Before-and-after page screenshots
************

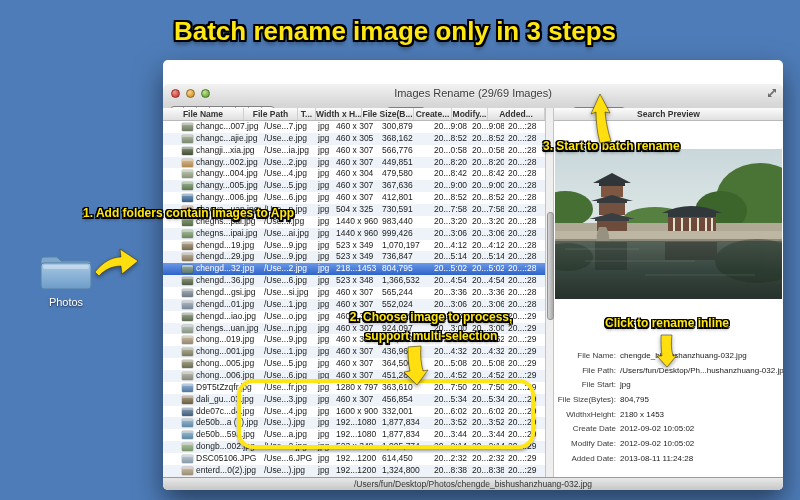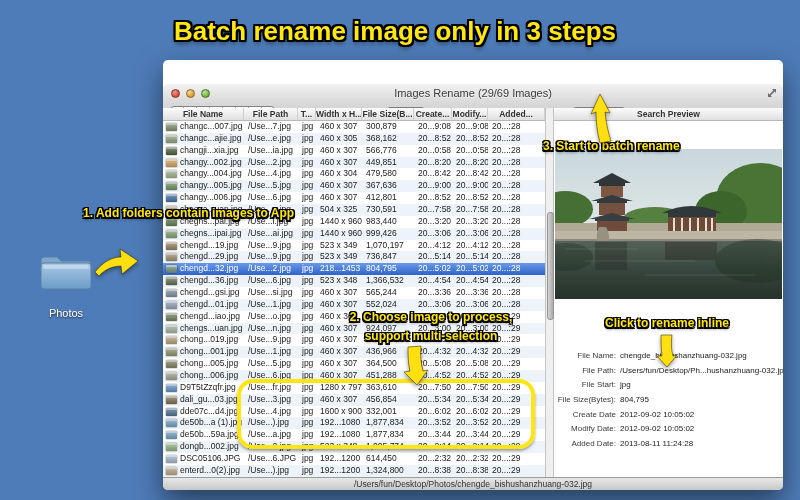--- a/index.html
+++ b/index.html
@@ -79,7 +79,7 @@
     border-right:1px solid #CFCFCF;overflow:hidden;white-space:nowrap;}
   .tbody{position:absolute;left:0;top:61px;width:382px;height:356px;background:#fff;overflow:hidden;}
   .tr{display:grid;grid-template-columns:81px 54px 18px 46px 52px 38px 36px 57px;height:11.866px;
-    line-height:11.9px;background:#fff;}
+    line-height:11.9px;background:#fff;padding-left:16px;}
   .tr.alt{background:#EEF3F9;}
   .tr.sel{background:linear-gradient(#6B99E8,#2E63C9);color:#fff;}
   .td{font-size:8.5px;color:#1A1A1A;padding-left:4px;white-space:nowrap;overflow:hidden;}

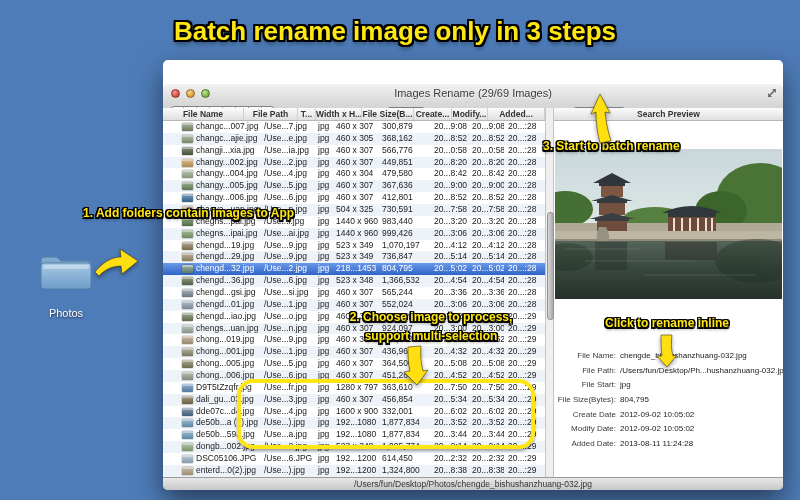--- a/index.html
+++ b/index.html
@@ -26,7 +26,7 @@
 
   
   .folder{position:absolute;left:36px;top:252px;width:60px;z-index:2;text-align:center;}
-  .folder-label{margin-top:11px;font-size:11px;color:#fff;text-shadow:0 1px 2px rgba(0,0,0,.7);}
+  .folder-label{margin-top:0;font-size:11px;color:#fff;text-shadow:0 1px 2px rgba(0,0,0,.7);}
 
   
   .window{position:absolute;left:163px;top:60px;width:620px;height:430px;z-index:3;

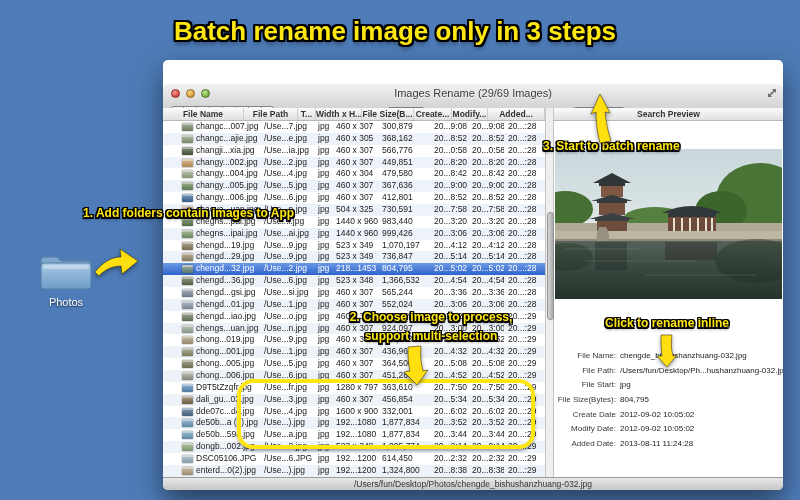--- a/index.html
+++ b/index.html
@@ -698,6 +698,10 @@
             <span class="dvalue">804,795</span>
           </div>
           <div class="drow">
+            <span class="dlabel">WidthxHeight:</span>
+            <span class="dvalue">2180 x 1453</span>
+          </div>
+          <div class="drow">
             <span class="dlabel">Create Date</span>
             <span class="dvalue">2012-09-02  10:05:02</span>
           </div>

************

Only the number is wanted: how many lines of the data contain the word "shadow"?

ANSWER FOR THIS EXERCISE: 2